Exercise prompt: Set down the whole listing below exactly, without pictures.

━━ Records

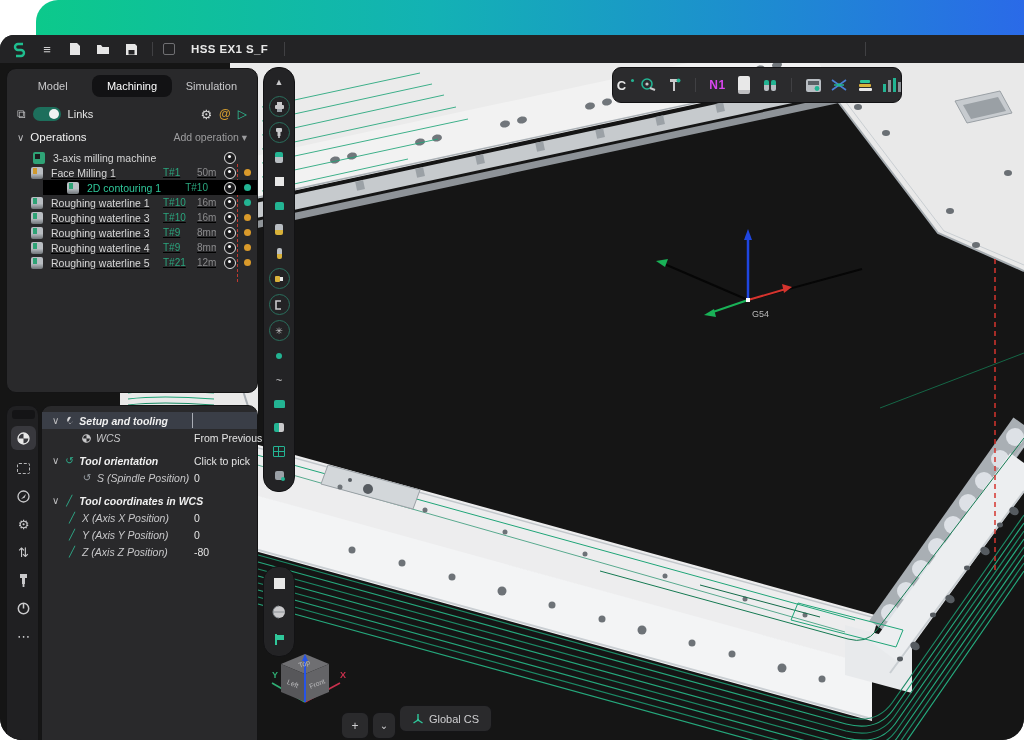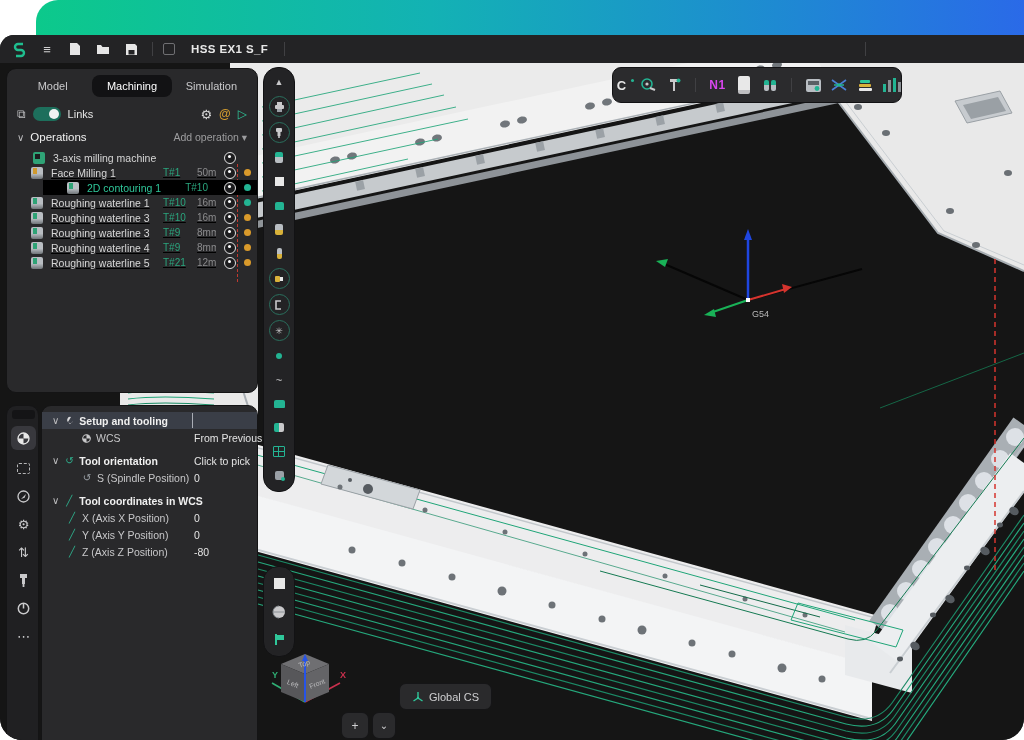"Setup and tooling" .srow .vlab { font-style: none -> italic }
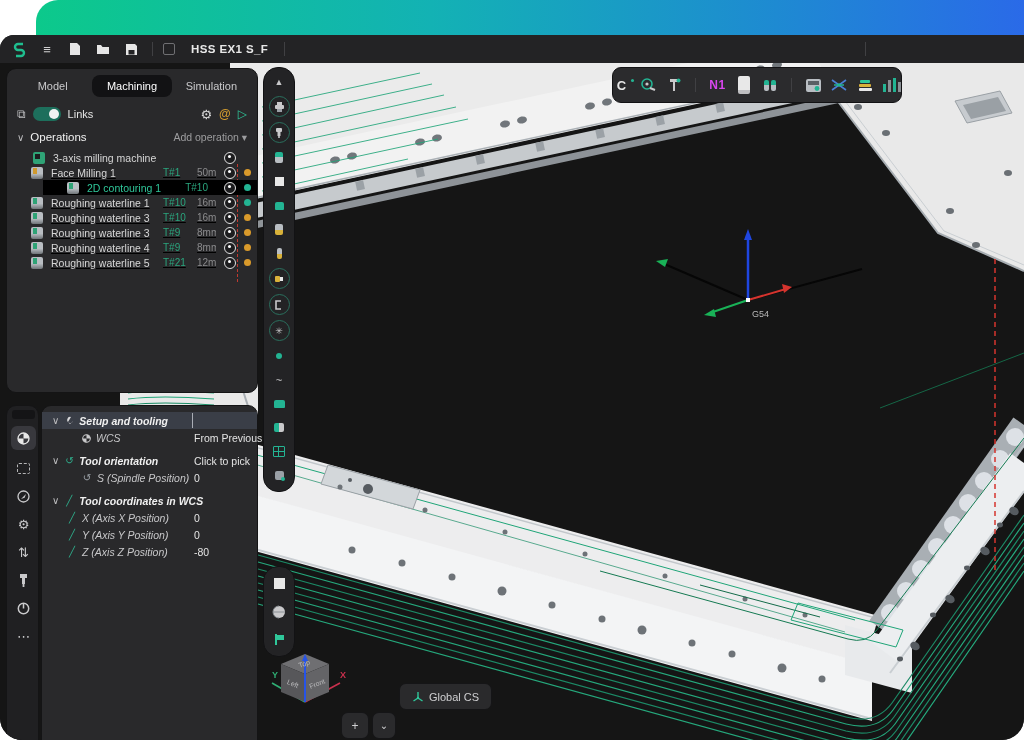"Global CS" #btn-gcs { top: 648px -> 670px }
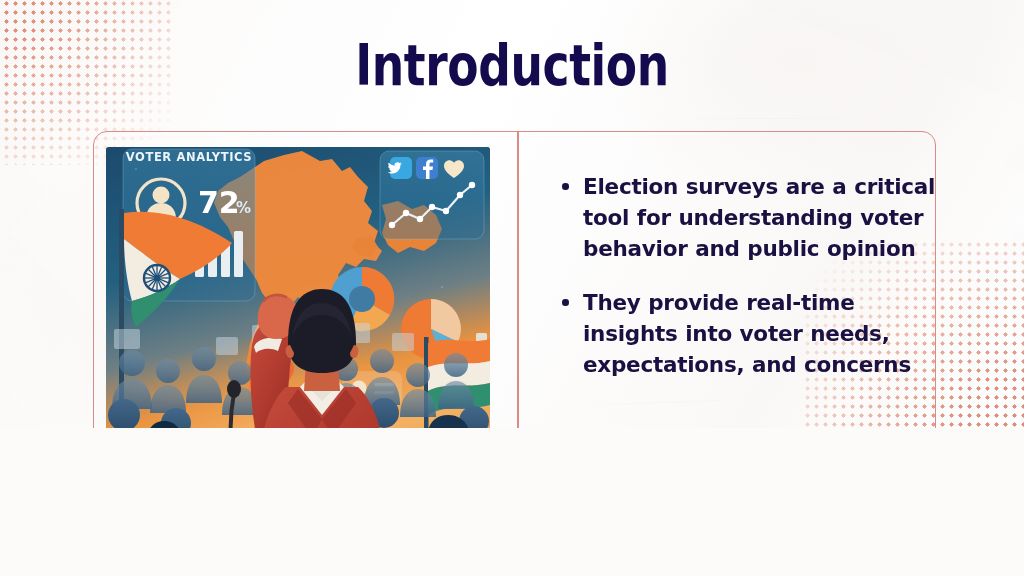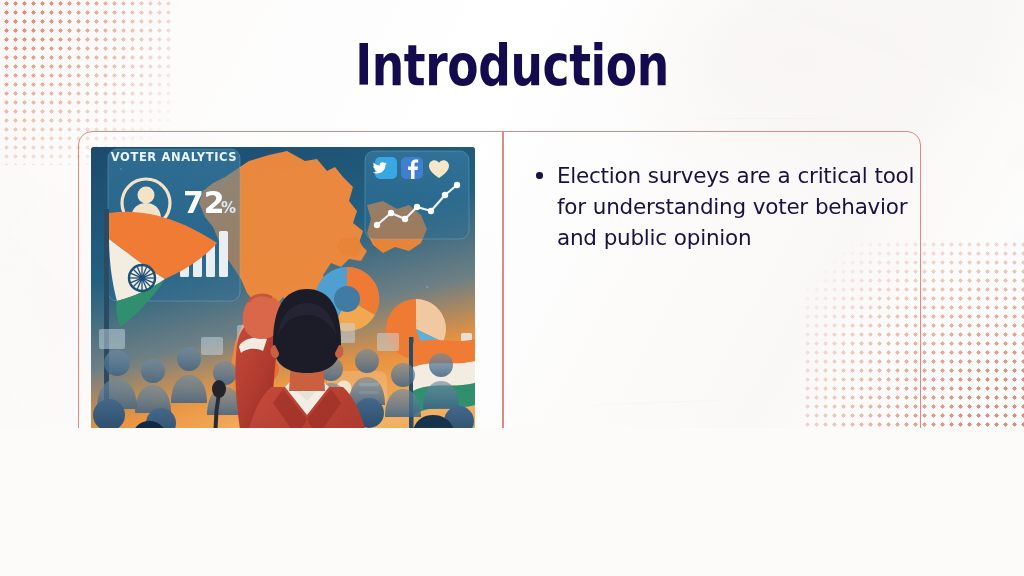"VOTER ANALYTICS" #content-frame { left: 78px -> 93px }
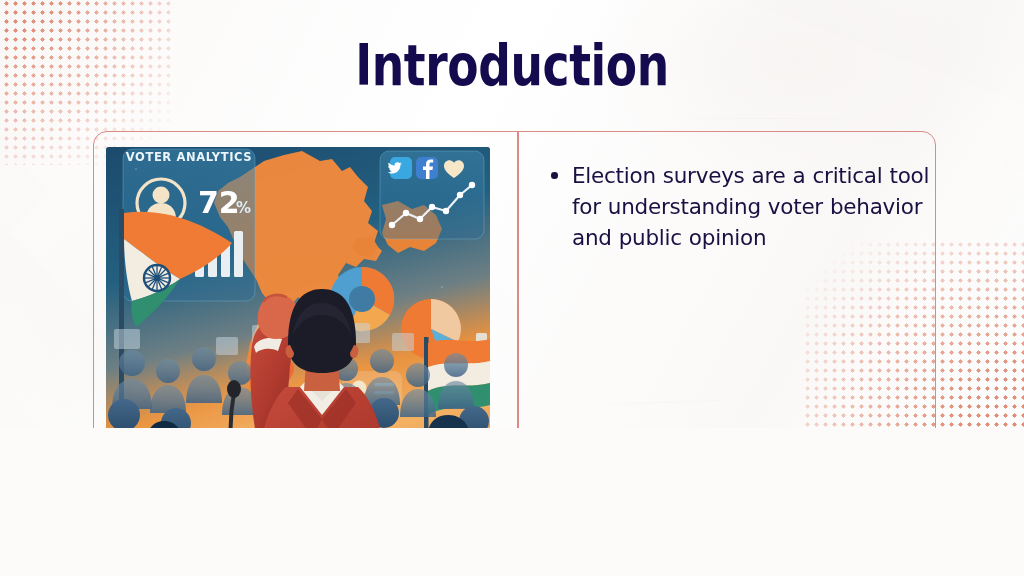"Election surveys are a critical" #bullet-list { font-weight: none -> bold; margin: 0 -> 11px }
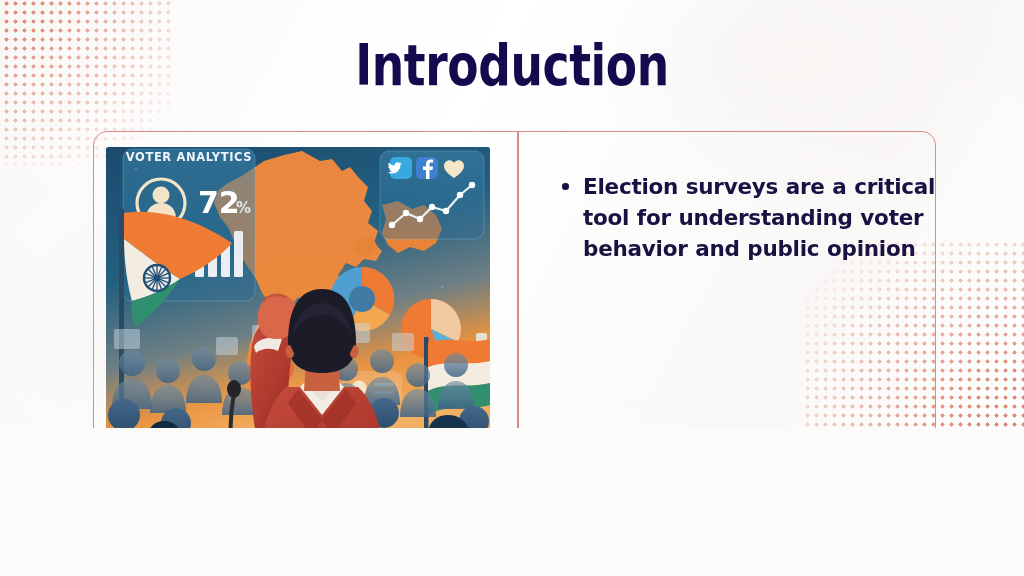"They provide real-time insights into" li.bullet-item { html: none -> <li> <span></span> <span>They provide real-time insights into voter needs, expectations, and concerns</span> </li> }
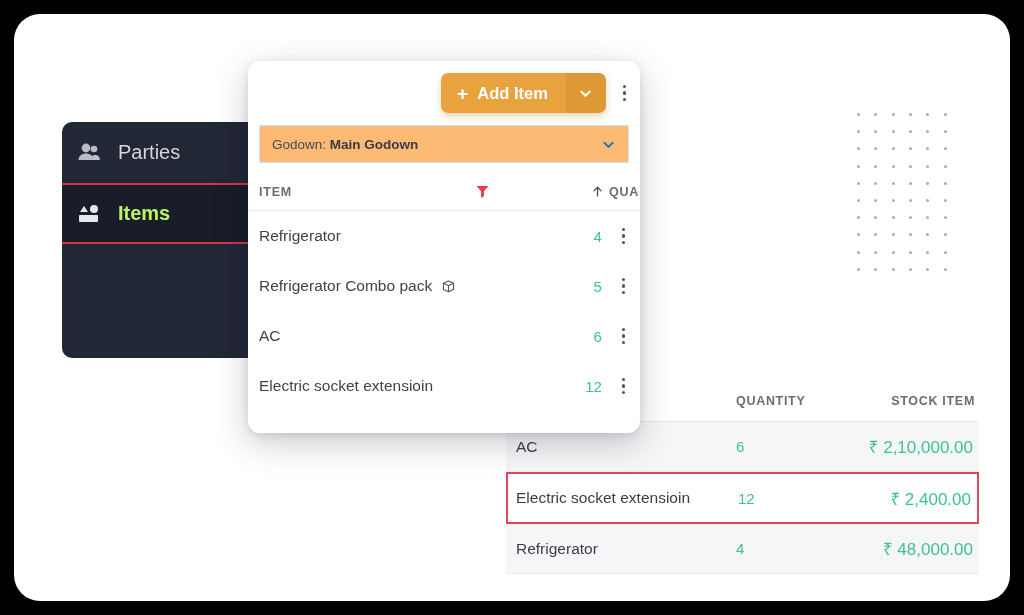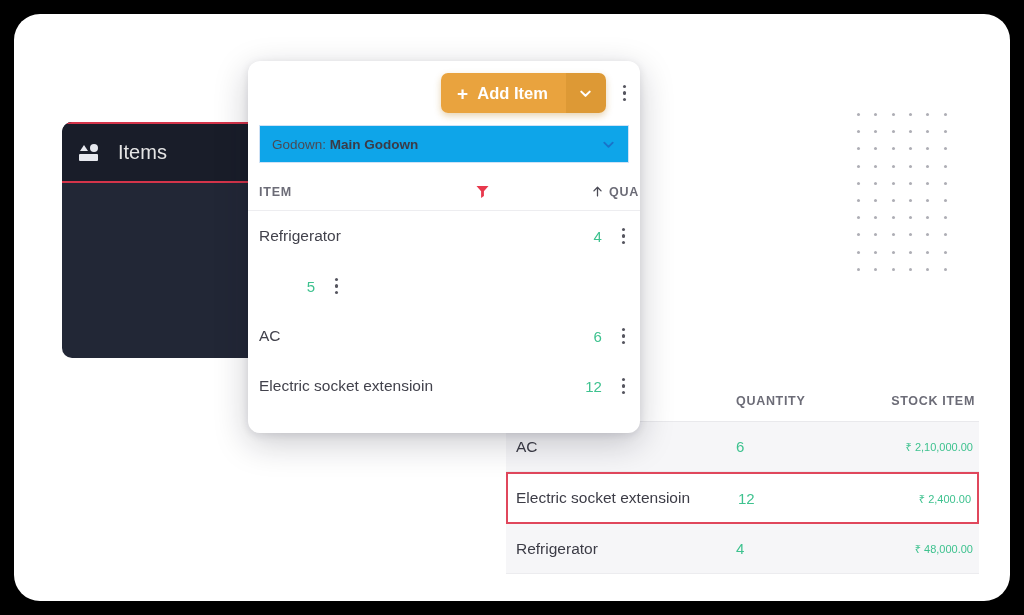"Parties" div.side-item { html: none -> <div> <span> <svg> <circle></circle> <circle></circle> <path></path> <path></path> </svg> </span> <span> <span>Parties</span> </span> </div> }
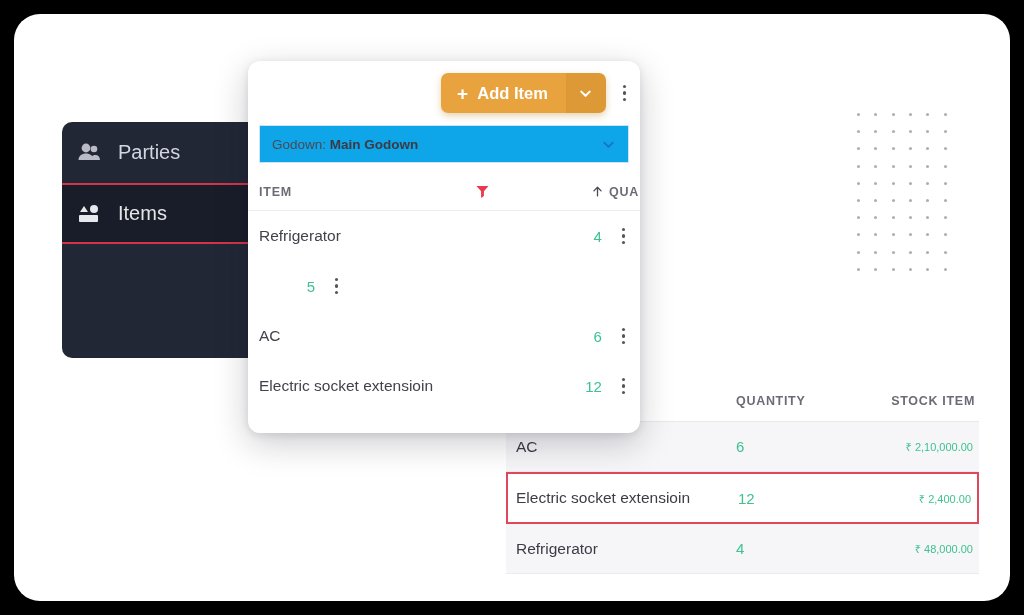"Godown: Main Godown" .godown-bar { background: #0ea5e9 -> #fdba74 }
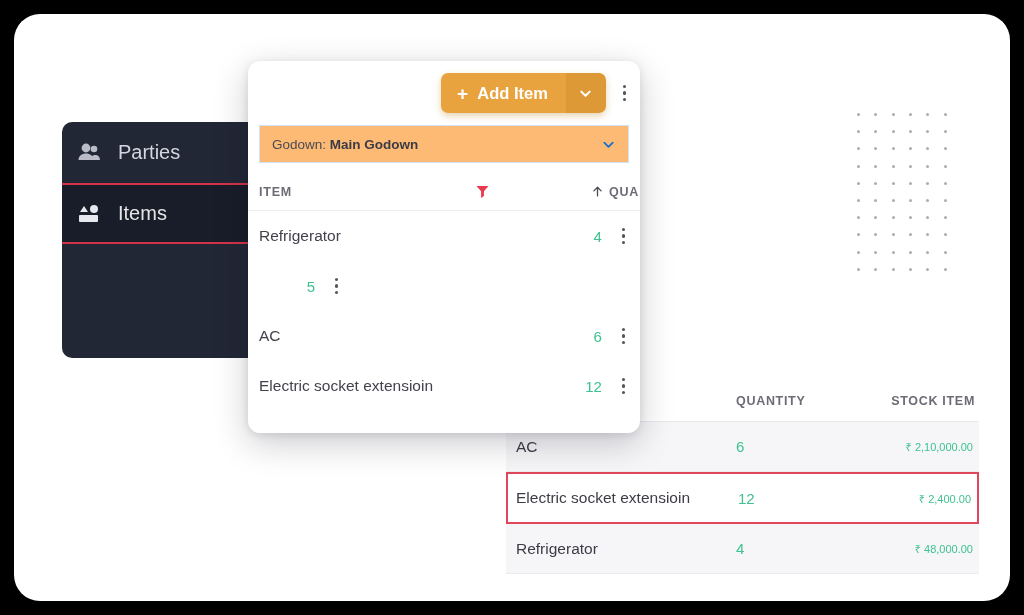"Items" .side-item.active .s-label { color: #e5e5e5 -> #bef264; font-weight: normal -> bold }
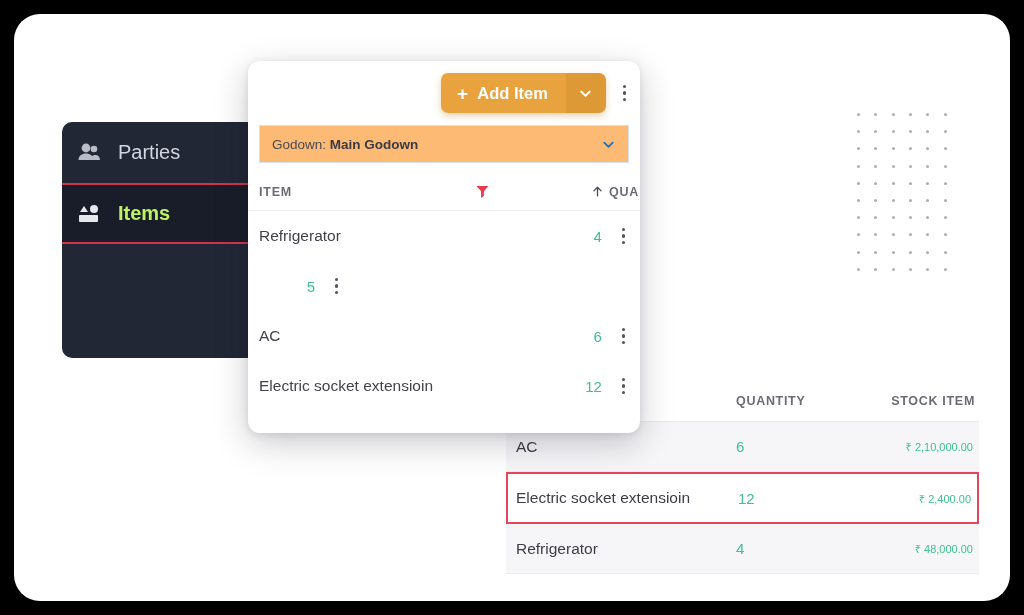"Refrigerator Combo pack" div.pr-name { html: none -> <div> <span>Refrigerator Combo pack</span> <svg> <path></path> <path></path> </svg> </div> }
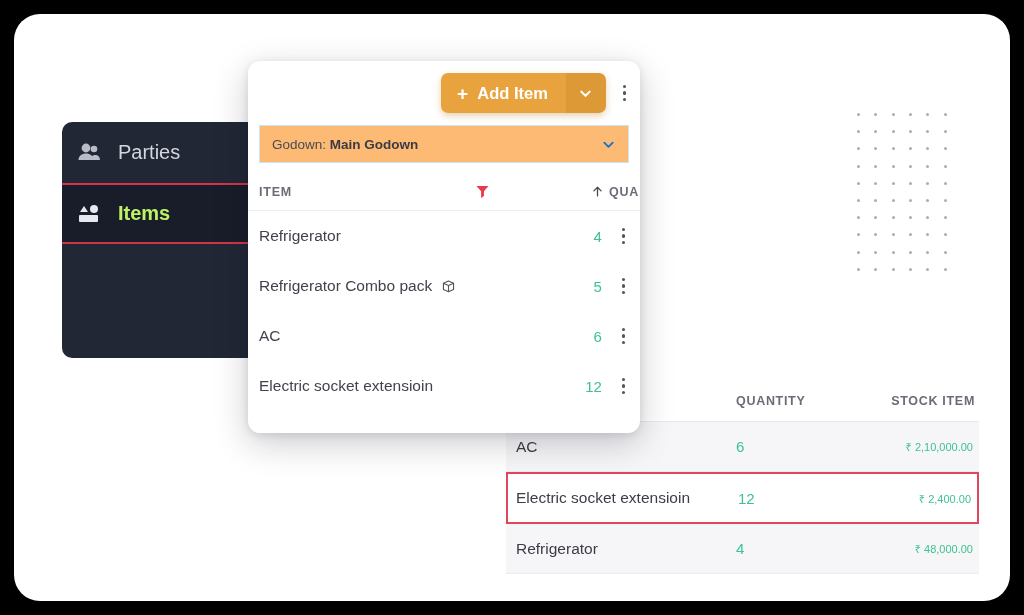"₹ 2,10,000.00" .st-row .c-val { font-size: 11px -> 17px }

━━━━

Reply to the exercise:
"Setup and tooling" .srow .vlab { font-style: none -> italic }
"Global CS" #btn-gcs { top: 648px -> 670px }
"VOTER ANALYTICS" #content-frame { left: 78px -> 93px }
"Election surveys are a critical" #bullet-list { font-weight: none -> bold; margin: 0 -> 11px }
"They provide real-time insights into" li.bullet-item { html: none -> <li> <span></span> <span>They provide real-time insights into voter needs, expectations, and concerns</span> </li> }
"Parties" div.side-item { html: none -> <div> <span> <svg> <circle></circle> <circle></circle> <path></path> <path></path> </svg> </span> <span> <span>Parties</span> </span> </div> }
"Godown: Main Godown" .godown-bar { background: #0ea5e9 -> #fdba74 }
"Items" .side-item.active .s-label { color: #e5e5e5 -> #bef264; font-weight: normal -> bold }
"Refrigerator Combo pack" div.pr-name { html: none -> <div> <span>Refrigerator Combo pack</span> <svg> <path></path> <path></path> </svg> </div> }
"₹ 2,10,000.00" .st-row .c-val { font-size: 11px -> 17px }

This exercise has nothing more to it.